*** Opening STORED DATA ***
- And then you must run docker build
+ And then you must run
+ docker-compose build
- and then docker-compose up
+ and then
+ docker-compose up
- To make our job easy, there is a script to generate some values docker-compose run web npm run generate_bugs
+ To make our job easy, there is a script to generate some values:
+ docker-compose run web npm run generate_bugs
*** Closing STORED DATA ***
*** Opening STORED DATA ***
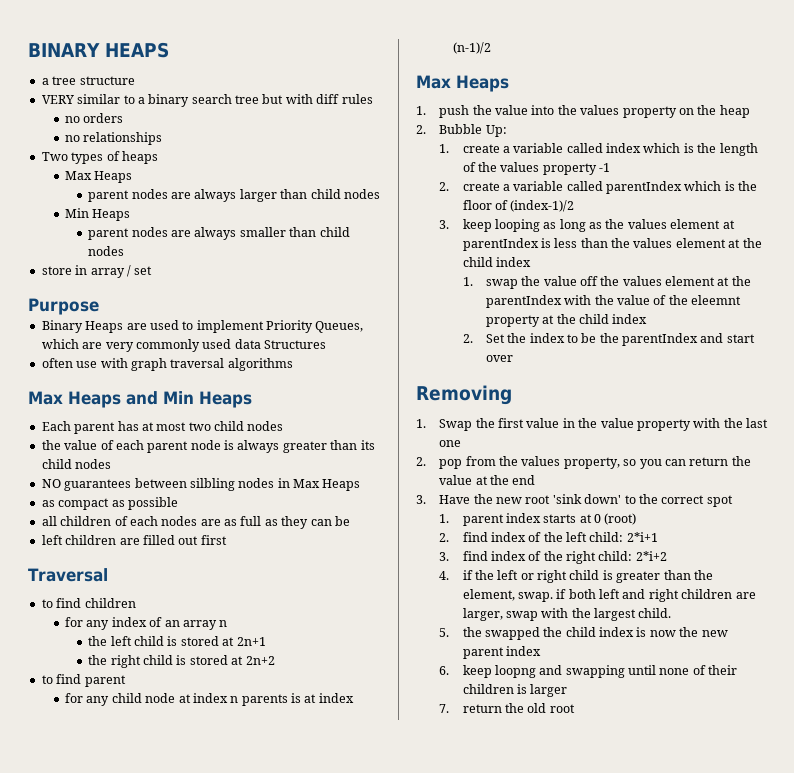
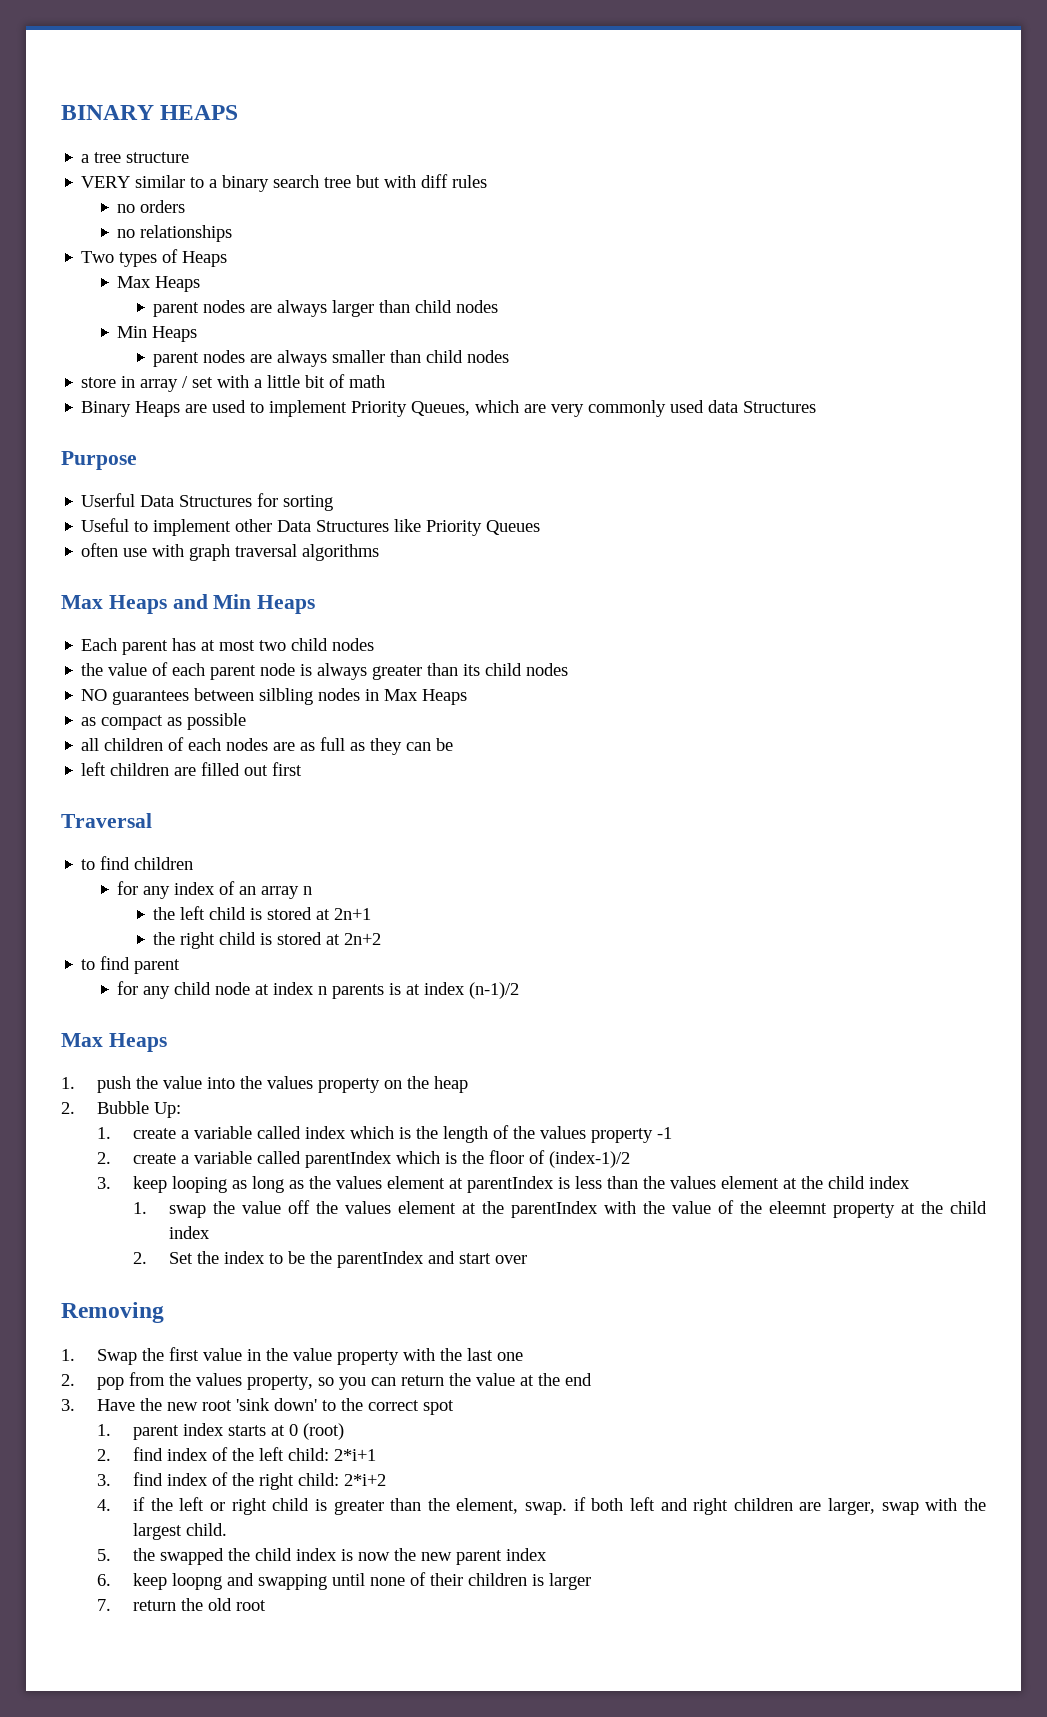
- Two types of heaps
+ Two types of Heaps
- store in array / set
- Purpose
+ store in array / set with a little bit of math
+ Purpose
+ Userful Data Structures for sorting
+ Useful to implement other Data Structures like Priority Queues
*** Closing STORED DATA ***
*** Opening STORED DATA ***
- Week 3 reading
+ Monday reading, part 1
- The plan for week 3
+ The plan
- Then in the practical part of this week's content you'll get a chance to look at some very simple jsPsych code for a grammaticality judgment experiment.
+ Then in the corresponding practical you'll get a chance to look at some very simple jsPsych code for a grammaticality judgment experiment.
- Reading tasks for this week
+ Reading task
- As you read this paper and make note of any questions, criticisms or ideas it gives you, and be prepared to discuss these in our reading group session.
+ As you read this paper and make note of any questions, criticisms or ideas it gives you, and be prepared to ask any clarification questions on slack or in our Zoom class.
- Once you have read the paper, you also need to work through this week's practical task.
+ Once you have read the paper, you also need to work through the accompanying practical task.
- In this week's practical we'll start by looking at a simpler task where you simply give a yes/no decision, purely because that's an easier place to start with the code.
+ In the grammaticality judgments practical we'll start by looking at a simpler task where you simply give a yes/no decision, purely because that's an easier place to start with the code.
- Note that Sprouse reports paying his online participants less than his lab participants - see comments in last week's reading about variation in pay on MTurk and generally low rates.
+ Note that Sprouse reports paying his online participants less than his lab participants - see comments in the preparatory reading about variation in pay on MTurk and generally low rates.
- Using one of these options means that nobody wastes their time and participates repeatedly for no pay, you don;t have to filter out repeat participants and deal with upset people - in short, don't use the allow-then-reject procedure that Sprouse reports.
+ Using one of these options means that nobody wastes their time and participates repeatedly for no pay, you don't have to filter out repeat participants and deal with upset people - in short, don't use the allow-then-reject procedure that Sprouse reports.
*** Closing STORED DATA ***
ASSIGNED TASK >> In the listing above, find the line with "- Two types of heaps" and the line with "like Priority Queues", then print exactly those two lines and every line between them, and nothing more.

COMPLETED TASK >>
- Two types of heaps
+ Two types of Heaps
- store in array / set
- Purpose
+ store in array / set with a little bit of math
+ Purpose
+ Userful Data Structures for sorting
+ Useful to implement other Data Structures like Priority Queues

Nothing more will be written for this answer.